*** Available records ***

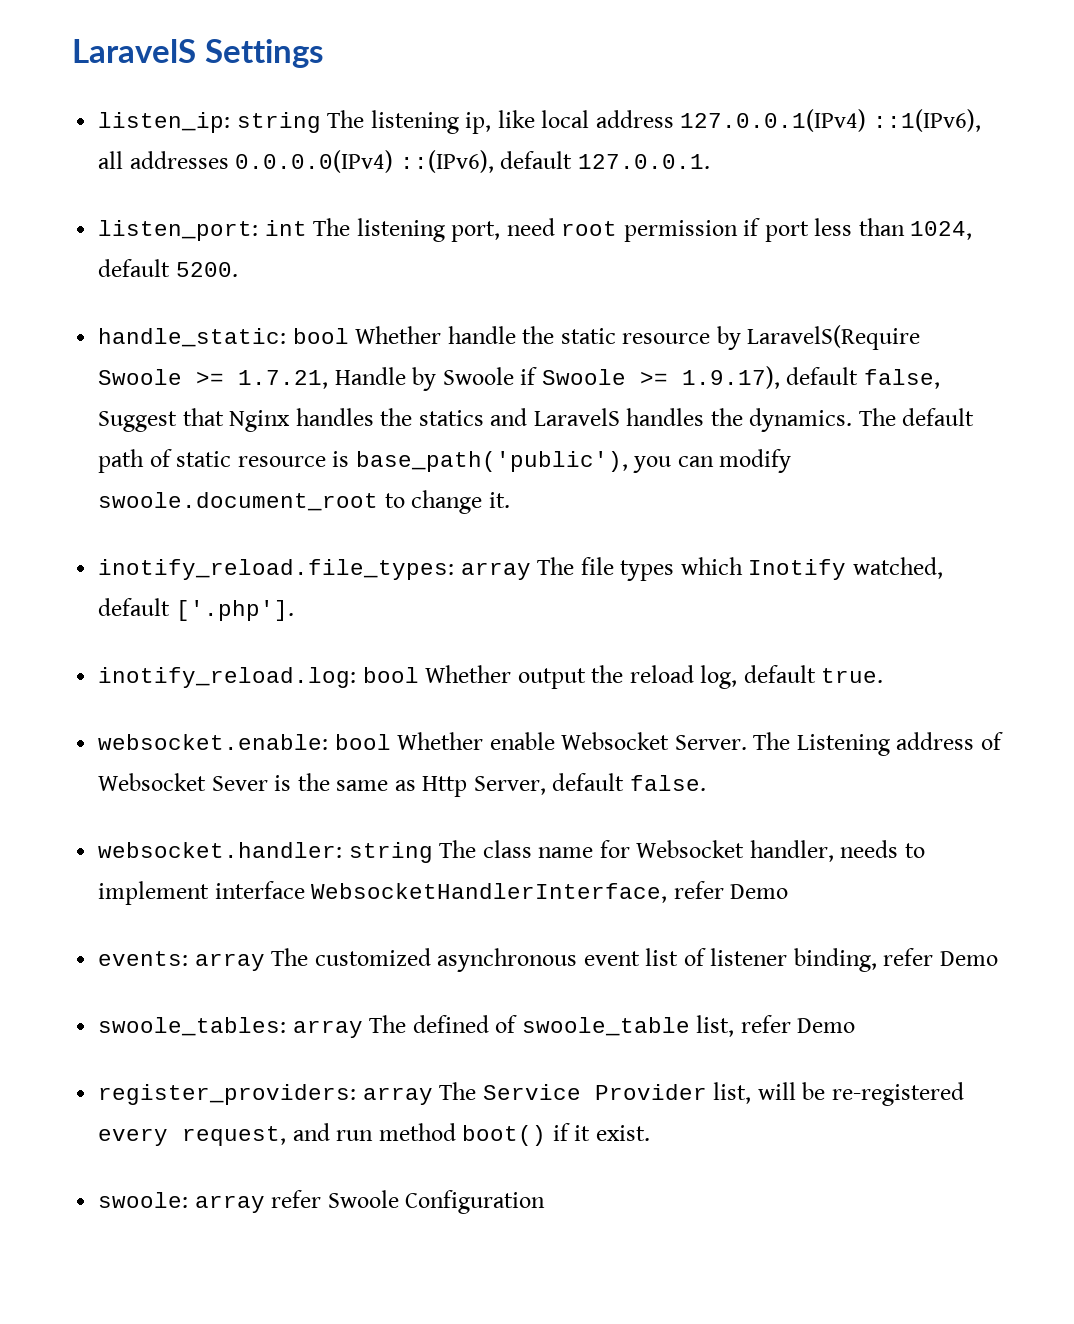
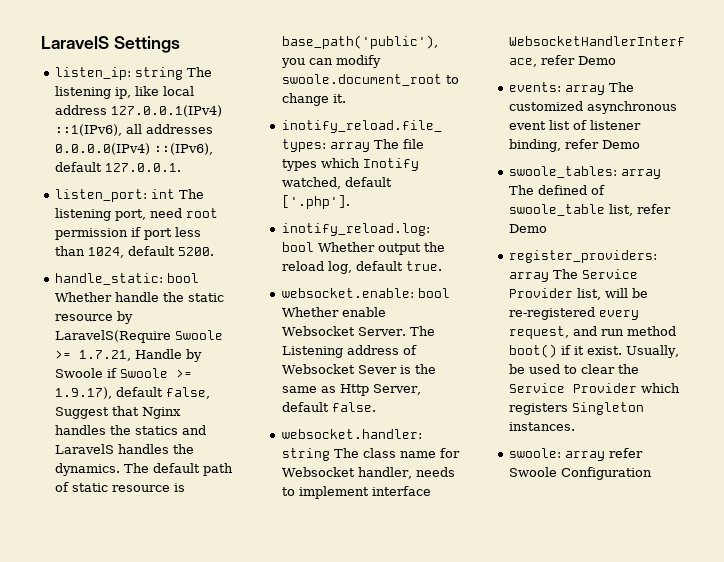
+ Usually, be used to clear the Service Provider which registers Singleton instances.

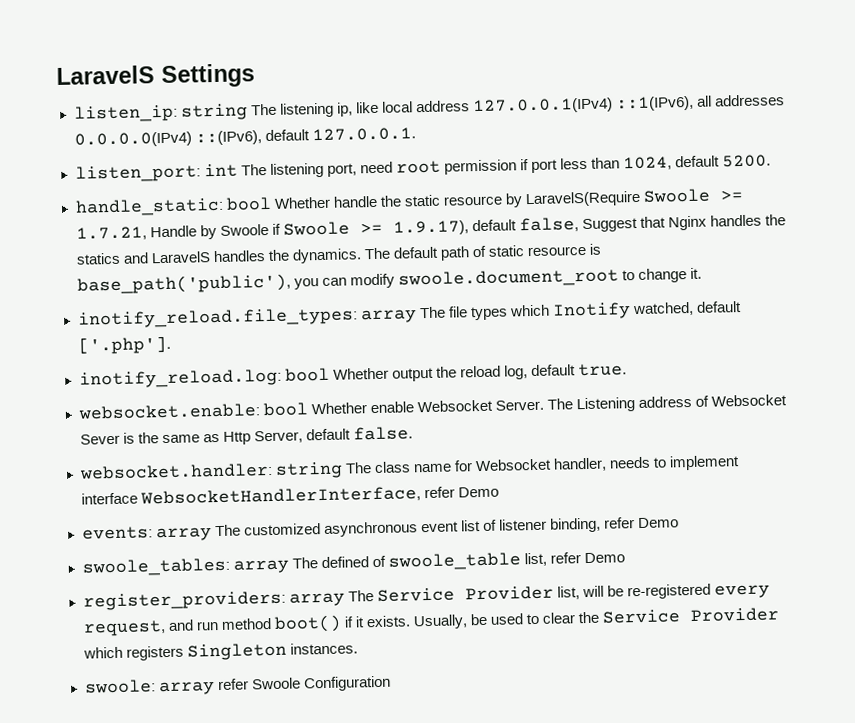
- register_providers: array The Service Provider list, will be re-registered every request, and run method boot() if it exist.
+ register_providers: array The Service Provider list, will be re-registered every request, and run method boot() if it exists.

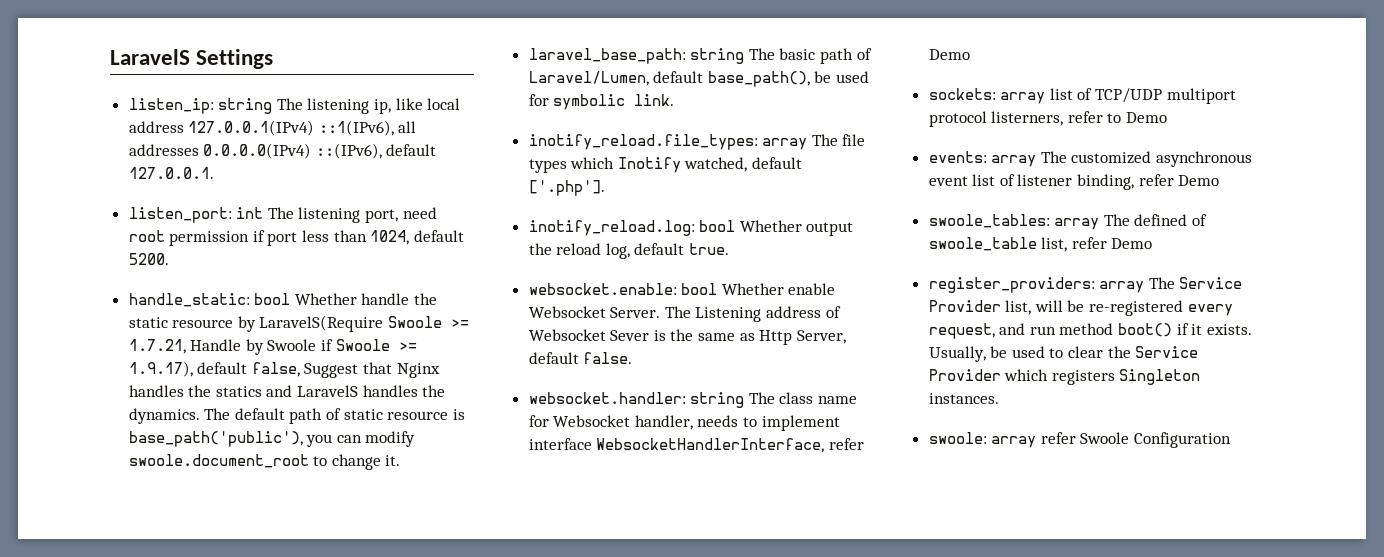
+ laravel_base_path: string The basic path of Laravel/Lumen, default base_path(), be used for symbolic link.
+ sockets: array list of TCP/UDP multiport protocol listerners, refer to Demo

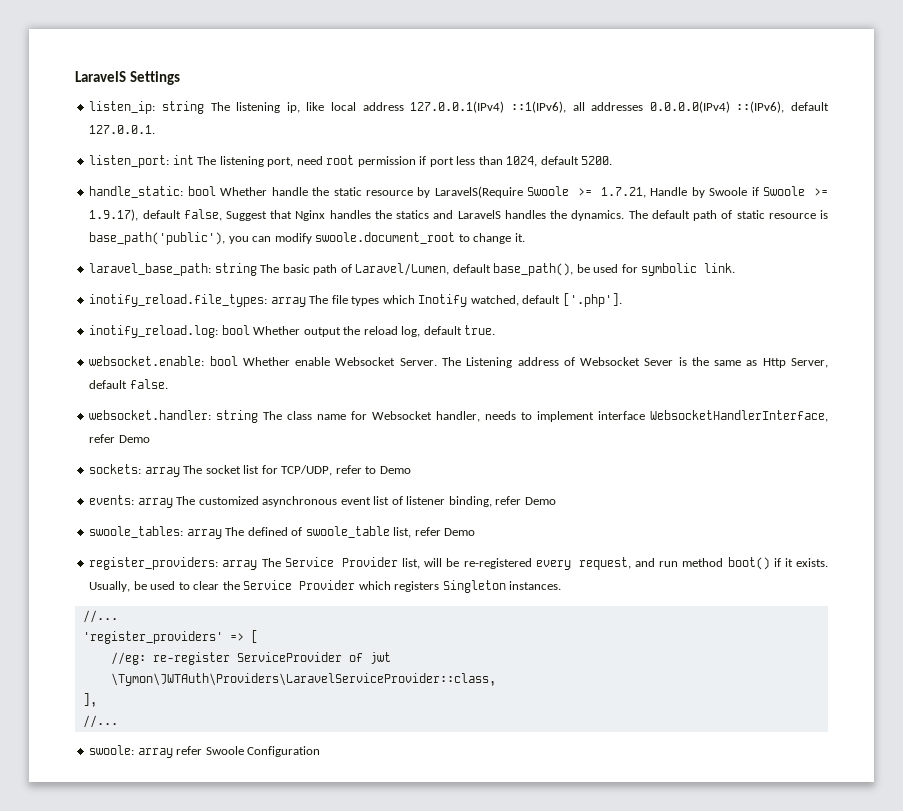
- sockets: array list of TCP/UDP multiport protocol listerners, refer to Demo
+ sockets: array The socket list for TCP/UDP, refer to Demo
  Usually, be used to clear the Service Provider which registers Singleton instances.
+ //...
+ 'register_providers' => [
+ //eg: re-register ServiceProvider of jwt
+ \Tymon\JWTAuth\Providers\LaravelServiceProvider::class,
+ ],
+ //...

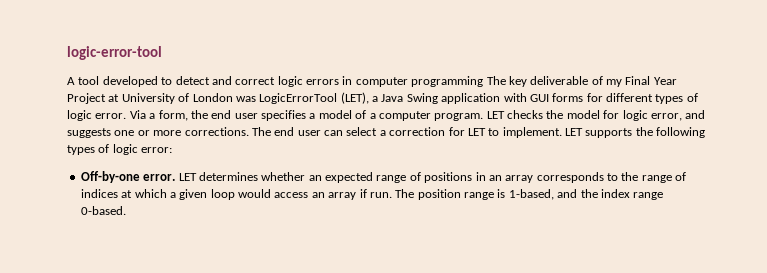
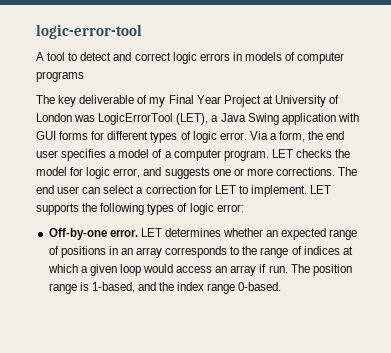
- A tool developed to detect and correct logic errors in computer programming The key deliverable of my Final Year Project at University of London was LogicErrorTool (LET), a Java Swing application with GUI forms for different types of logic error.
+ A tool to detect and correct logic errors in models of computer programs
+ The key deliverable of my Final Year Project at University of London was LogicErrorTool (LET), a Java Swing application with GUI forms for different types of logic error.

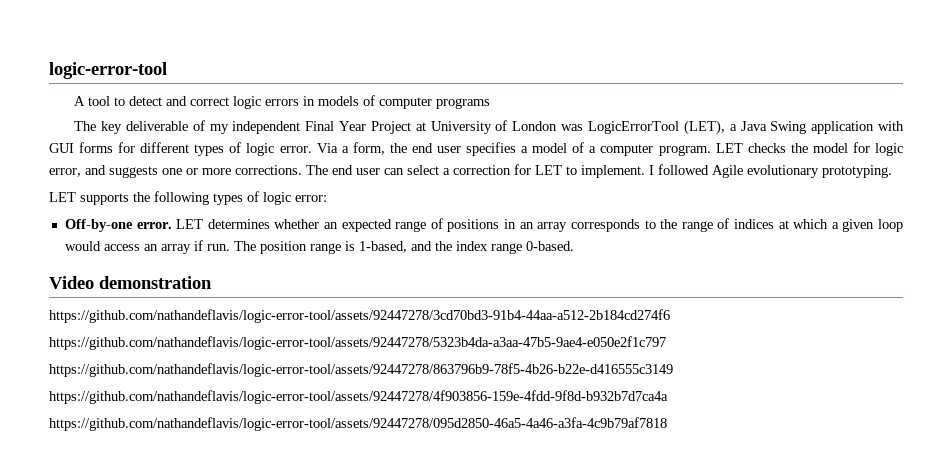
- The key deliverable of my Final Year Project at University of London was LogicErrorTool (LET), a Java Swing application with GUI forms for different types of logic error.
+ The key deliverable of my independent Final Year Project at University of London was LogicErrorTool (LET), a Java Swing application with GUI forms for different types of logic error.
- The end user can select a correction for LET to implement. LET supports the following types of logic error:
+ The end user can select a correction for LET to implement. I followed Agile evolutionary prototyping.
+ LET supports the following types of logic error:
+ Video demonstration
+ https://github.com/nathandeflavis/logic-error-tool/assets/92447278/3cd70bd3-91b4-44aa-a512-2b184cd274f6
+ https://github.com/nathandeflavis/logic-error-tool/assets/92447278/5323b4da-a3aa-47b5-9ae4-e050e2f1c797
+ https://github.com/nathandeflavis/logic-error-tool/assets/92447278/863796b9-78f5-4b26-b22e-d416555c3149
+ https://github.com/nathandeflavis/logic-error-tool/assets/92447278/4f903856-159e-4fdd-9f8d-b932b7d7ca4a
+ https://github.com/nathandeflavis/logic-error-tool/assets/92447278/095d2850-46a5-4a46-a3fa-4c9b79af7818

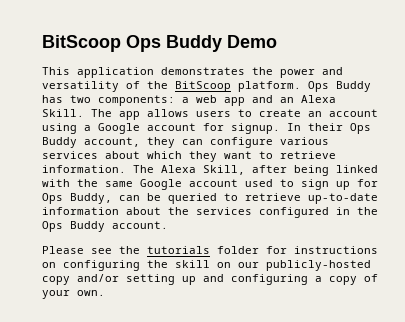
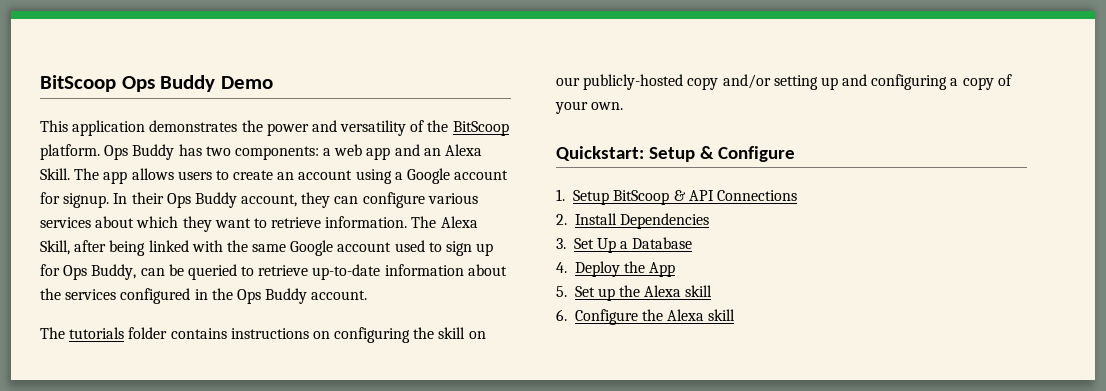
- Please see the tutorials folder for instructions on configuring the skill on our publicly-hosted copy and/or setting up and configuring a copy of your own.
+ The tutorials folder contains instructions on configuring the skill on our publicly-hosted copy and/or setting up and configuring a copy of your own.
+ Quickstart: Setup & Configure
+ 1. Setup BitScoop & API Connections
+ 2. Install Dependencies
+ 3. Set Up a Database
+ 4. Deploy the App
+ 5. Set up the Alexa skill
+ 6. Configure the Alexa skill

*** End of Available records ***

What you are asked to do:
Wherever a picture appears, omit it; copy the rest of the data exactly.

Result for this task:
+ Usually, be used to clear the Service Provider which registers Singleton instances.

- register_providers: array The Service Provider list, will be re-registered every request, and run method boot() if it exist.
+ register_providers: array The Service Provider list, will be re-registered every request, and run method boot() if it exists.

+ laravel_base_path: string The basic path of Laravel/Lumen, default base_path(), be used for symbolic link.
+ sockets: array list of TCP/UDP multiport protocol listerners, refer to Demo

- sockets: array list of TCP/UDP multiport protocol listerners, refer to Demo
+ sockets: array The socket list for TCP/UDP, refer to Demo
  Usually, be used to clear the Service Provider which registers Singleton instances.
+ //...
+ 'register_providers' => [
+ //eg: re-register ServiceProvider of jwt
+ \Tymon\JWTAuth\Providers\LaravelServiceProvider::class,
+ ],
+ //...

- A tool developed to detect and correct logic errors in computer programming The key deliverable of my Final Year Project at University of London was LogicErrorTool (LET), a Java Swing application with GUI forms for different types of logic error.
+ A tool to detect and correct logic errors in models of computer programs
+ The key deliverable of my Final Year Project at University of London was LogicErrorTool (LET), a Java Swing application with GUI forms for different types of logic error.

- The key deliverable of my Final Year Project at University of London was LogicErrorTool (LET), a Java Swing application with GUI forms for different types of logic error.
+ The key deliverable of my independent Final Year Project at University of London was LogicErrorTool (LET), a Java Swing application with GUI forms for different types of logic error.
- The end user can select a correction for LET to implement. LET supports the following types of logic error:
+ The end user can select a correction for LET to implement. I followed Agile evolutionary prototyping.
+ LET supports the following types of logic error:
+ Video demonstration
+ https://github.com/nathandeflavis/logic-error-tool/assets/92447278/3cd70bd3-91b4-44aa-a512-2b184cd274f6
+ https://github.com/nathandeflavis/logic-error-tool/assets/92447278/5323b4da-a3aa-47b5-9ae4-e050e2f1c797
+ https://github.com/nathandeflavis/logic-error-tool/assets/92447278/863796b9-78f5-4b26-b22e-d416555c3149
+ https://github.com/nathandeflavis/logic-error-tool/assets/92447278/4f903856-159e-4fdd-9f8d-b932b7d7ca4a
+ https://github.com/nathandeflavis/logic-error-tool/assets/92447278/095d2850-46a5-4a46-a3fa-4c9b79af7818

- Please see the tutorials folder for instructions on configuring the skill on our publicly-hosted copy and/or setting up and configuring a copy of your own.
+ The tutorials folder contains instructions on configuring the skill on our publicly-hosted copy and/or setting up and configuring a copy of your own.
+ Quickstart: Setup & Configure
+ 1. Setup BitScoop & API Connections
+ 2. Install Dependencies
+ 3. Set Up a Database
+ 4. Deploy the App
+ 5. Set up the Alexa skill
+ 6. Configure the Alexa skill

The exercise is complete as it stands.